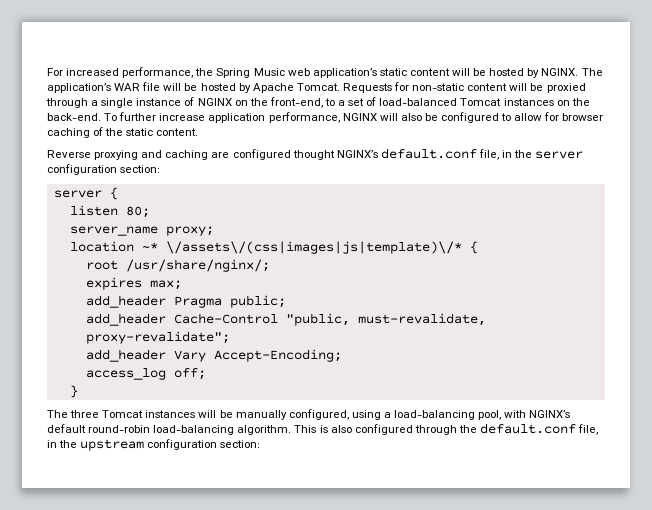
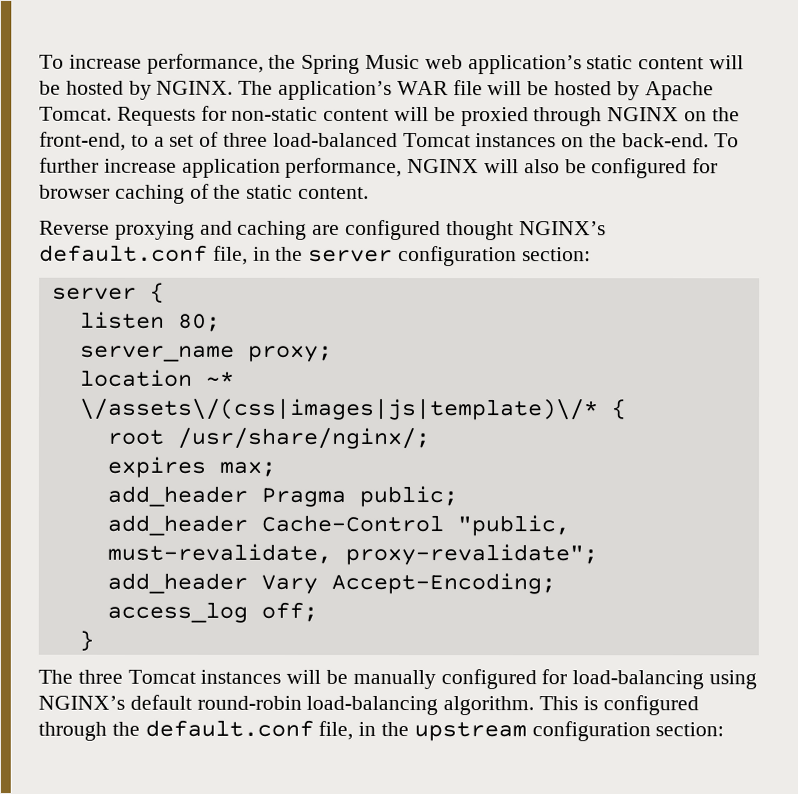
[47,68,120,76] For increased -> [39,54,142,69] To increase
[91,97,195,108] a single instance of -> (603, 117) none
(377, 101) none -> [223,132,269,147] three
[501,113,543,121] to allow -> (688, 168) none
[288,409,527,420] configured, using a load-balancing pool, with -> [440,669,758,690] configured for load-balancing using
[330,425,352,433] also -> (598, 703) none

++++++

WHAT THE EXERCISE ASKS: All lines that contain the word "none" should be copied from the listing.

EXERCISE RESPONSE:
[91,97,195,108] a single instance of -> (603, 117) none
(377, 101) none -> [223,132,269,147] three
[501,113,543,121] to allow -> (688, 168) none
[330,425,352,433] also -> (598, 703) none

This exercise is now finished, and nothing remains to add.